2. What is the formula for the change in Gibbs free energy and what do its components represent?
The formula for the change in Gibbs free energy is the Gibbs-Helmholtz equation: ΔG = ΔH - TΔS. Each component is crucial for understanding a reaction's feasibility:
- ΔG is the change in Gibbs free energy.
- ΔH is the change in enthalpy, which is the total heat content of the system.
- T is the absolute temperature in Kelvin.
- ΔS is the change in entropy, which is a measure of the disorder or randomness in the system.
3. How do you determine if a reaction is spontaneous using Gibbs free energy?
The sign of the change in Gibbs free energy (ΔG) for a process at constant temperature and pressure determines its spontaneity:
- If ΔG is negative (< 0), the reaction is spontaneous and can proceed on its own. Such reactions are called exergonic.
- If ΔG is positive (> 0), the reaction is non-spontaneous and requires energy input to occur. These are endergonic reactions.
- If ΔG is zero (= 0), the system is at equilibrium, and there is no net change in the forward or reverse direction.
4. What is the standard unit of Gibbs free energy?
The standard SI unit for Gibbs free energy is Joules (J) per mole (mol). Because reaction energies are often large, it is commonly expressed in Kilojoules per mole (kJ/mol). This unit is the same as that used for enthalpy and work.
5. How does Gibbs free energy relate to the work done by an electrochemical cell?
For an electrochemical cell, such as a galvanic cell, the change in Gibbs free energy represents the maximum electrical work the cell can perform. The relationship is given by the formula ΔG = -nFEcell, where:
- n is the number of moles of electrons transferred in the reaction.
- F is the Faraday constant (approximately 96,500 C/mol).
- Ecell is the electromotive force (emf) or cell potential.
A positive Ecell results in a negative ΔG, indicating a spontaneous reaction that can generate electrical energy.
6. Why is it called 'free' energy? Does this mean the energy is available at no cost?
The term 'free' in Gibbs free energy does not mean it costs nothing. It refers to the portion of a system's total energy (enthalpy) that is 'free' or available to be converted into useful work. The other part of the energy, represented by the TΔS term, is the energy that is unavailable because it is tied up in maintaining the system's entropy or disorder. So, it's the 'useful' energy, not 'gratis' energy.
7. How are the standard Gibbs free energy change (ΔG°) and the equilibrium constant (K) related?

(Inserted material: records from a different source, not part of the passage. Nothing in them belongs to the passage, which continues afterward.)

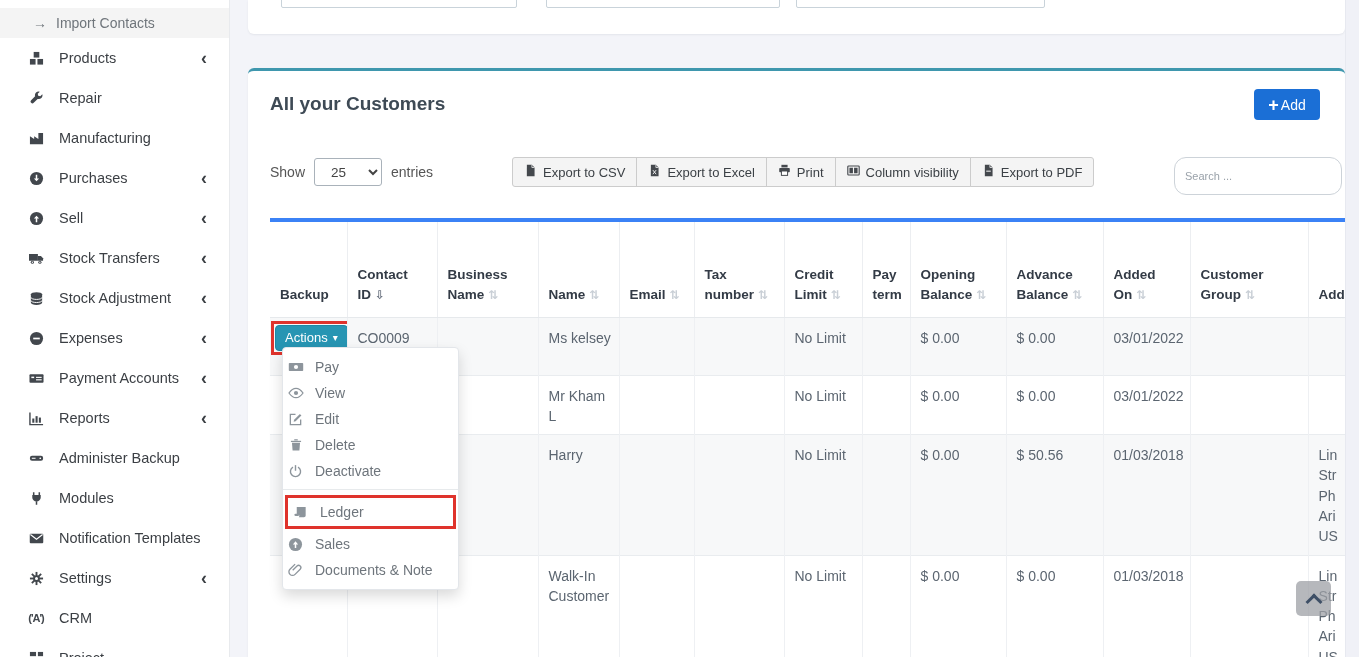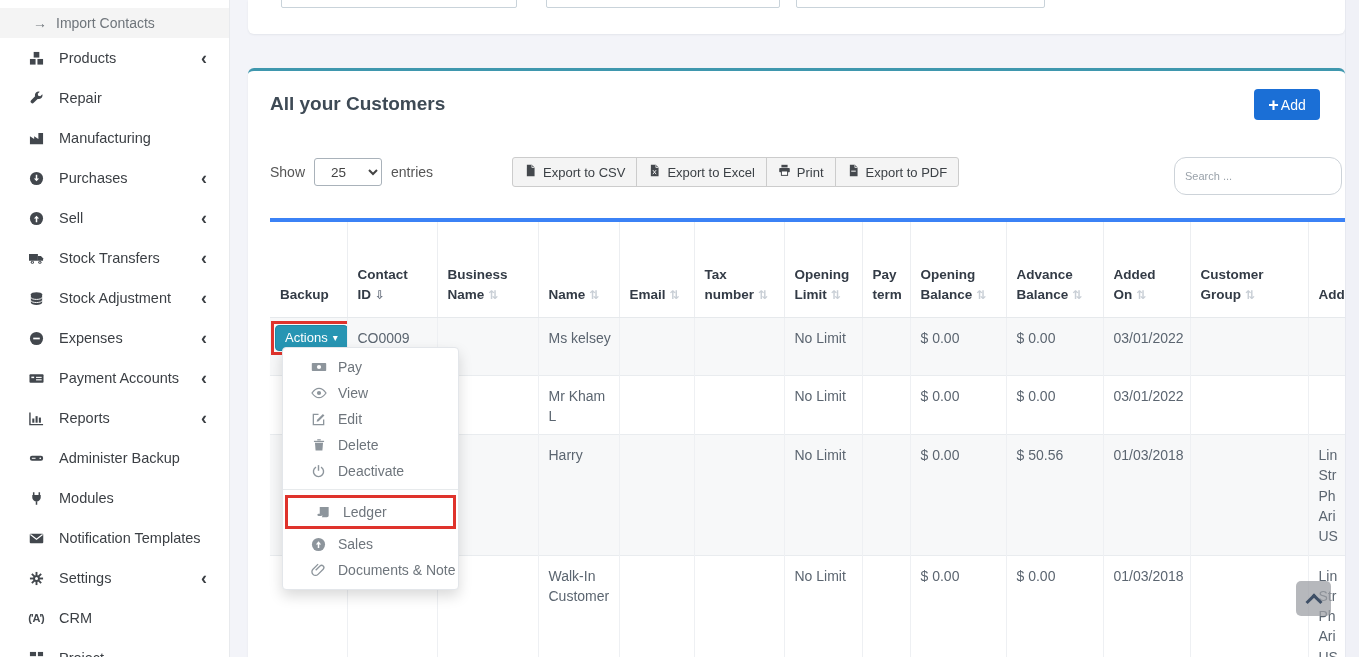--- a/index.html
+++ b/index.html
@@ -50,21 +50,21 @@
 .sort.active { color:#6b7380; }
 td.addr { white-space:pre-line; }
 
 .btn-actions { background:#2795b3; border:1px solid #1f86a2; color:#fff; font-size:13px; border-radius:4px; height:26px; padding:0 9px; display:inline-flex; align-items:center; gap:5px; cursor:pointer; font-family:inherit; }
 .caret { font-size:10px; line-height:1; }
 .red-box { display:inline-block; border:3px solid #df332c; padding:1px; margin-top:2px; margin-left:-5px; }
 td.action-cell { padding-left:6px; padding-top:1px; }
 
 
 .dropdown { position:absolute; left:282px; top:347px; width:177px; background:#fff; border:1px solid #e3e6ea; border-radius:4px; box-shadow:0 6px 14px rgba(0,0,0,.15); padding:6px 0; z-index:10; }
-.dd-item { height:26px; display:flex; align-items:center; gap:11px; padding-left:27px; font-size:14px; color:#6e757c; cursor:pointer; white-space:nowrap; }
+.dd-item { height:26px; display:flex; align-items:center; gap:11px; padding-left:4px; font-size:14px; color:#6e757c; cursor:pointer; white-space:nowrap; }
 .dd-ic { width:17px; display:inline-flex; justify-content:center; }
 svg.di { fill:#8d959c; }
 svg.di .st { fill:none; stroke:#8d959c; }
 .dd-divider { height:1px; background:#e7eaec; margin:5px 0; }
 .red-box-ledger { border:3px solid #df332c; margin:4px 2px 2px 2px; padding:1px 0; }
 
 
 .scrolltop { position:absolute; left:1296px; top:581px; width:35px; height:35px; border-radius:5px; background:rgba(158,160,165,.75); z-index:20; display:flex; align-items:center; justify-content:center; cursor:pointer; }
 .chev-up { width:12px; height:12px; border-top:3px solid #3e4f66; border-right:3px solid #3e4f66; transform:rotate(-45deg); margin-top:6px; }
 .v-scrollbar { position:absolute; right:0; top:0; width:14px; height:657px; background:#f0f1f7; border-left:1px solid #e7e9f0; z-index:30; }
@@ -284,20 +284,28 @@
         <button class="tb-btn">
           <span><svg class="ti" width="13" height="13" viewBox="0 0 16 16">
                 <rect x="4.2" y="1" width="7.6" height="3.2"></rect>
                 <rect x="1.5" y="4.8" width="13" height="5.4" rx="1"></rect>
                 <rect x="4.2" y="8.6" width="7.6" height="5.4" fill="#fff" stroke="#44484d" stroke-width="1.2"></rect>
               </svg></span>
           <span>Print</span>
         </button>
         <button class="tb-btn">
           <span><svg class="ti" width="13" height="13" viewBox="0 0 16 16">
+                <rect x="1" y="2.5" width="14" height="11" rx="1" fill="none" stroke="#44484d" stroke-width="1.4"></rect>
+                <rect x="3" y="4.6" width="4.3" height="6.8"></rect>
+                <rect x="8.7" y="4.6" width="4.3" height="6.8"></rect>
+              </svg></span>
+          <span>Column visibility</span>
+        </button>
+        <button class="tb-btn">
+          <span><svg class="ti" width="13" height="13" viewBox="0 0 16 16">
                 <path d="M3.5 1h6.2L13 4.3V15H3.5z"></path>
                 <path d="M9.7 1v3.3H13" fill="none" stroke="#fff" stroke-width=".9"></path>
                 <rect x="5.2" y="8.2" width="5.6" height="1.2" fill="#fff"></rect>
               </svg></span>
           <span>Export to PDF</span>
         </button>
       </div>
       <input class="search-input" placeholder="Search ..." style="">
     </div>
 
@@ -319,21 +327,21 @@
             <col style="width:37px">
         </colgroup>
         <thead>
           <tr style="height:97px;">
             <th><span>Backup</span></th>
             <th><span>Contact ID</span><span class="sort active">⇩</span></th>
             <th><span>Business Name</span><span class="sort">⇅</span></th>
             <th><span>Name</span><span class="sort">⇅</span></th>
             <th><span>Email</span><span class="sort">⇅</span></th>
             <th><span>Tax number</span><span class="sort">⇅</span></th>
-            <th><span>Opening Limit</span><span class="sort">⇅</span></th>
+            <th><span>Credit Limit</span><span class="sort">⇅</span></th>
             <th><span>Pay term</span></th>
             <th><span>Opening Balance</span><span class="sort">⇅</span></th>
             <th><span>Advance Balance</span><span class="sort">⇅</span></th>
             <th><span>Added On</span><span class="sort">⇅</span></th>
             <th><span>Customer Group</span><span class="sort">⇅</span></th>
             <th><span>Address</span></th>
           </tr>
         </thead>
         <tbody>
           <tr style="height:58px;">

The standard Gibbs free energy change (ΔG°) and the equilibrium constant (K) are linked by the important equation: ΔG° = -RT ln(K). This relationship signifies that:
- If K > 1, ln(K) is positive, making ΔG° negative. This means the reaction spontaneously favours the formation of products at standard conditions.
- If K < 1, ln(K) is negative, making ΔG° positive. This indicates that the reactants are favoured at equilibrium.
- If K = 1, ln(K) is zero, and ΔG° is zero, meaning the reaction is at equilibrium with equal concentrations of reactants and products under standard conditions.
8. Can a reaction that absorbs heat (endothermic) still be spontaneous? How does Gibbs free energy explain this?
Yes, an endothermic reaction (where ΔH is positive) can be spontaneous. This is possible if the reaction leads to a large increase in disorder (a large positive ΔS). According to the equation ΔG = ΔH - TΔS, the term -TΔS can become a large negative number, especially at high temperatures. If this negative entropy term is larger in magnitude than the positive enthalpy term, the overall ΔG will be negative, making the reaction spontaneous. A common example is the melting of ice above 0°C.